Abstract
This article explores the structure and culture of the Football Association (FA) in relation to the development of England’s first semiprofessional female soccer league—Women’s Super League (WSL). Through observations and interviews, we examined the planning and operationalization of WSL. Drawing on critical feminist literature and theories of organizational change, we demonstrate the FA’s shift from tolerance of the women’s game, through opposition, to defining and controlling elite female club football as a new product shaped by traditional conceptualizations of gender. The labyrinthine structures of the FA abetted the exclusion of pre-WSL stakeholders, allowing the FA to fashion a League imagined as both qualitatively different to elite men’s football in terms of style of play, appealing to a different fan base, yet inextricably bound to men’s clubs for support. It concludes by providing recommendations for how organizational change might offer correctives to the FA approach to developing WSL.
Disclosure statement
No potential conflict of interest was reported by the authors.
Notes
1 .The FA announced a winter schedule for the 2017–2018 season, contradicting its earlier stance.
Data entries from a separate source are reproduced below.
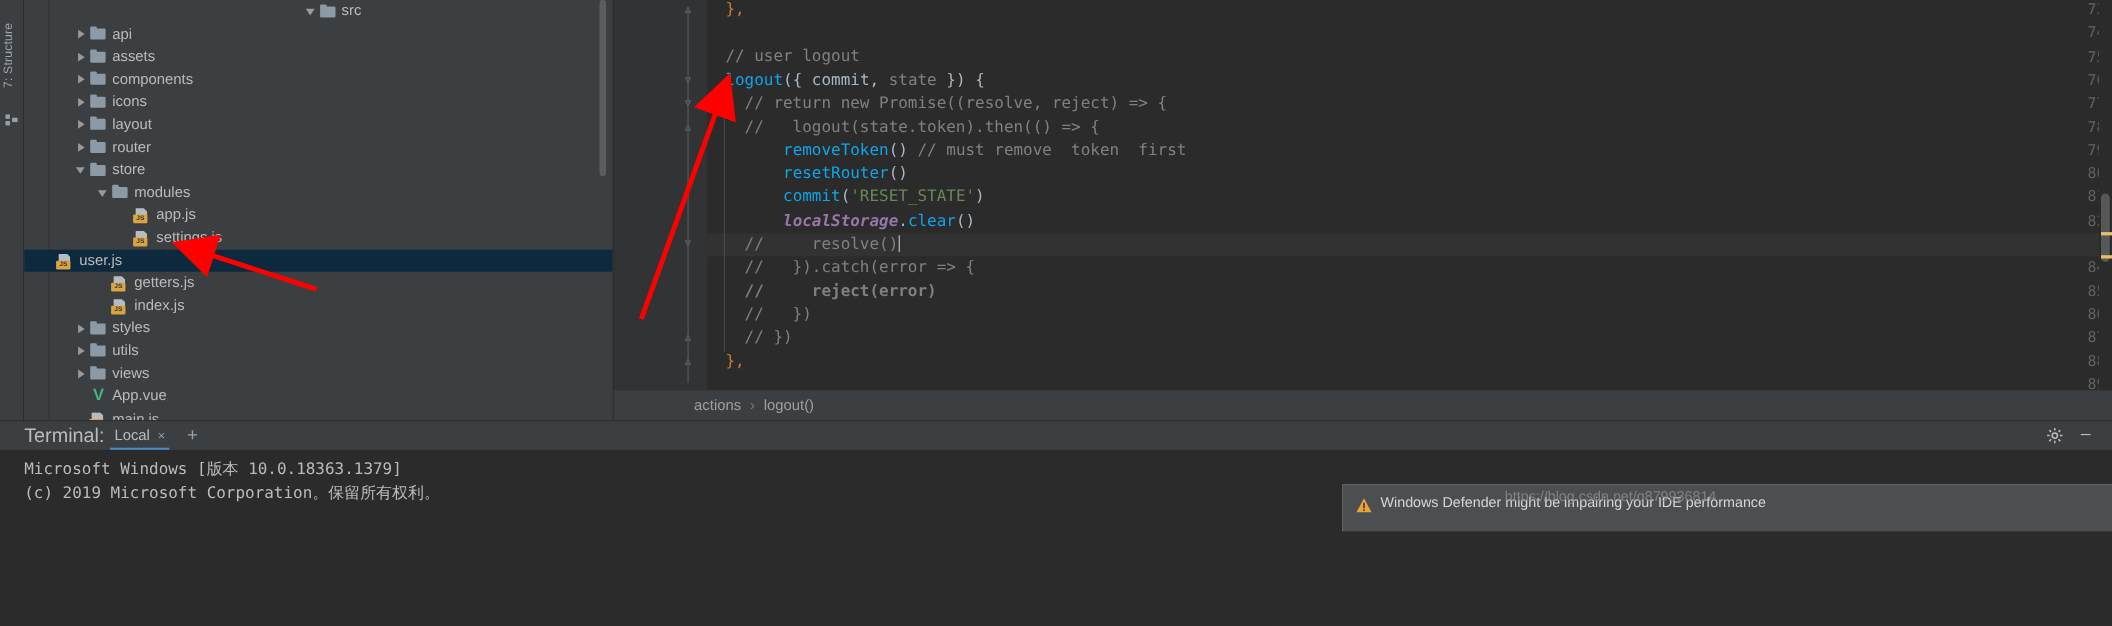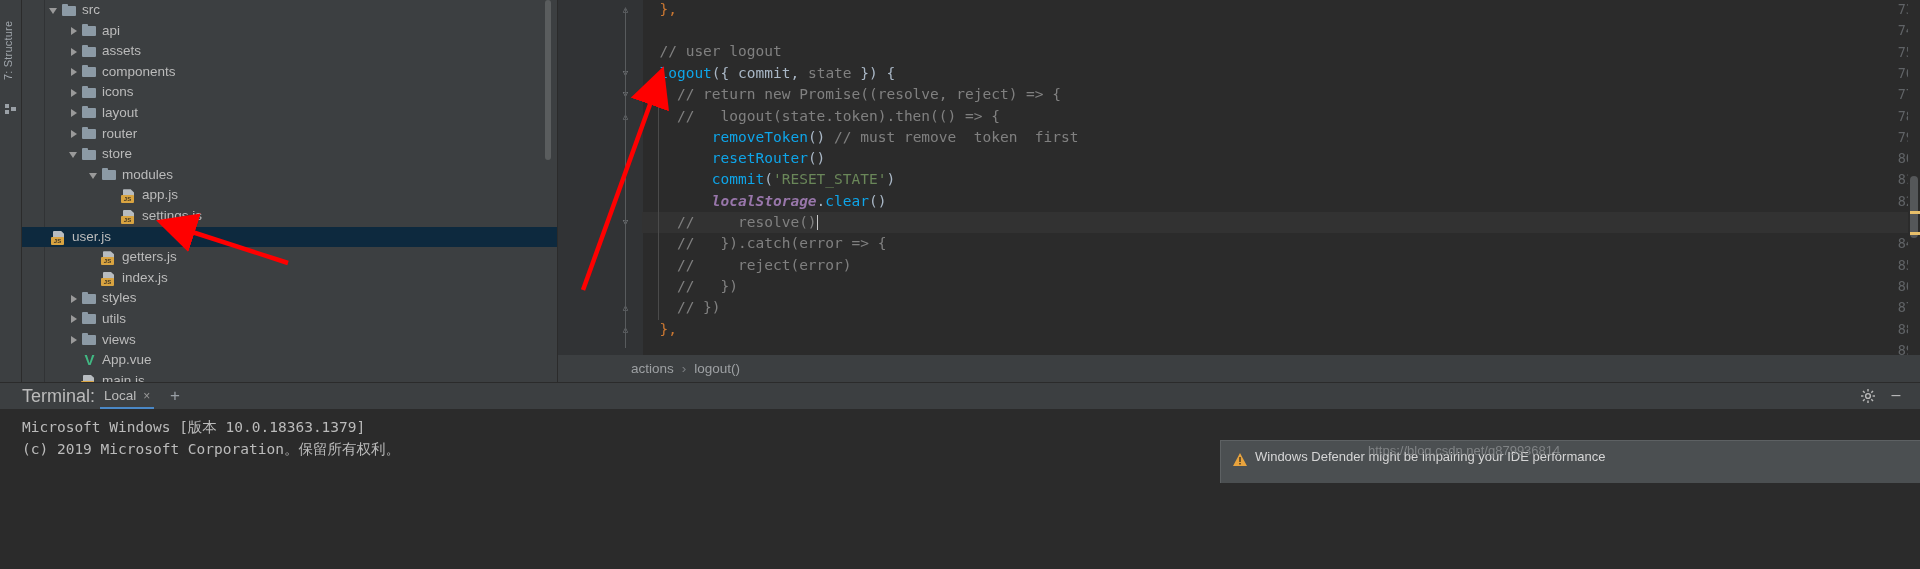"src" .ind0 { text-align: none -> center }
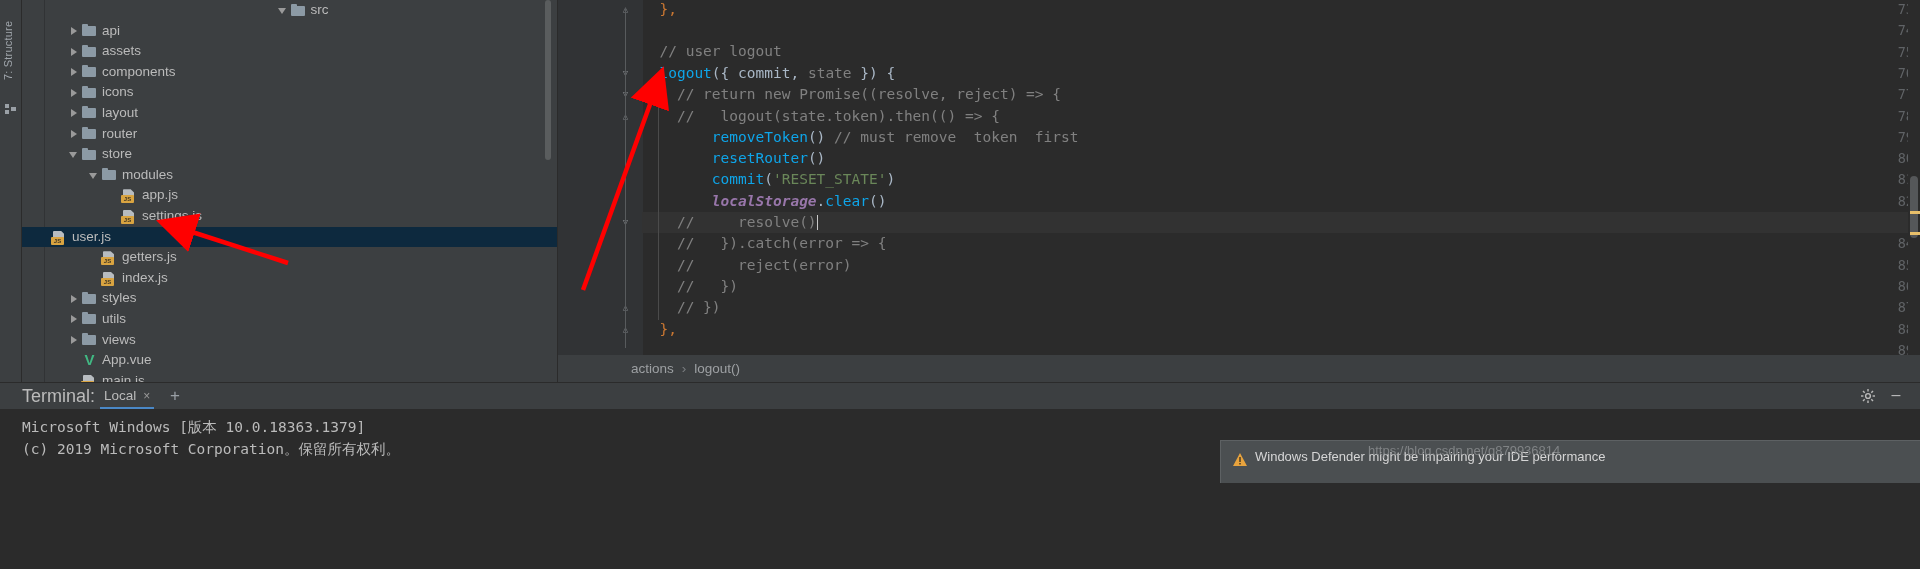"// reject(error)" div.code-line { font-weight: none -> bold }
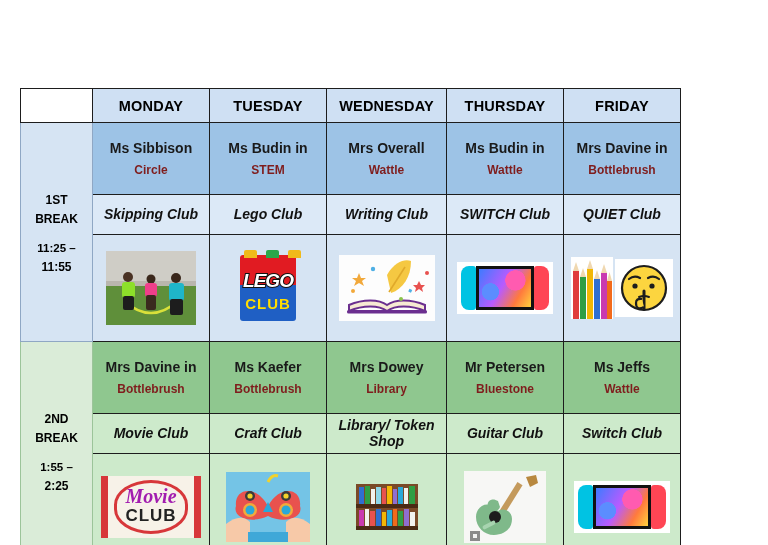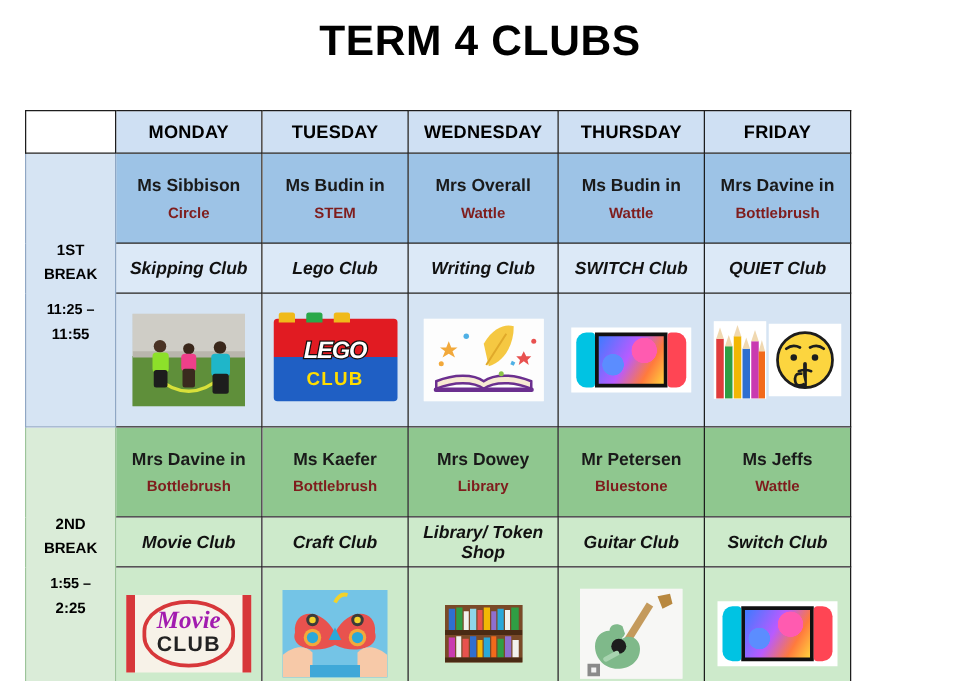"TERM 4 CLUBS" div.title { html: <div>TERM 4 CLUBS</div> -> none }
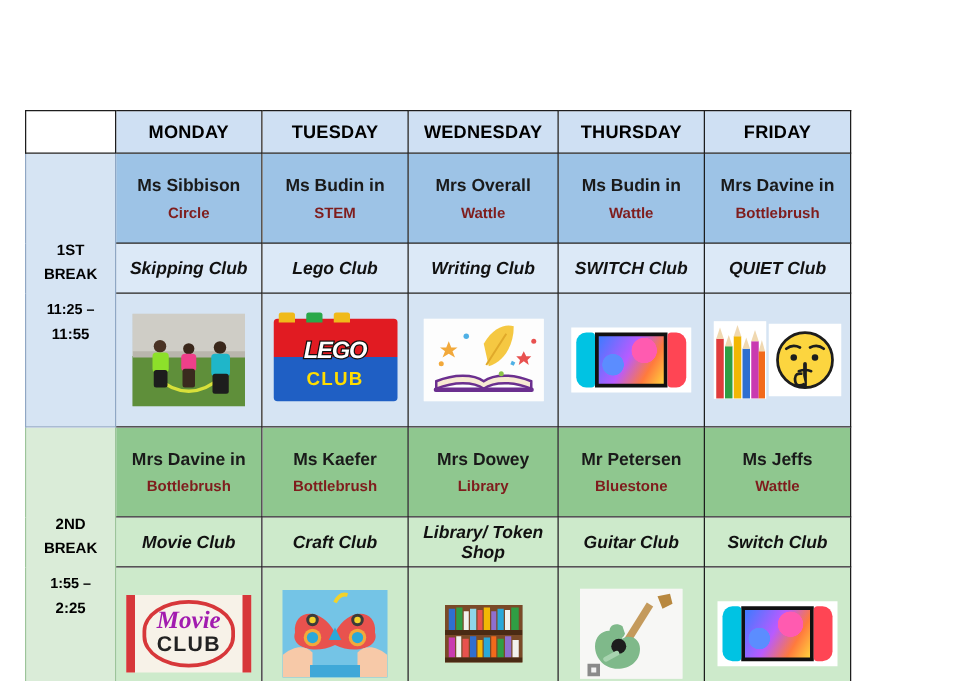"LEGO" .lego { padding-left: 27px -> none; width: 72px -> 56px }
It offers targeting a win in the 2023 World Cup, improving player welfare and doubling participation and attendance as the rationale (BBC Citation2016). However, it is unclear how the shift to a winter programme will achieve these disparate international, elite club and grassroots aims. It is also an example of the FA oscillating, lacking a coherent, owned strategy to embed the new League in the consciousness of fans and potential fans.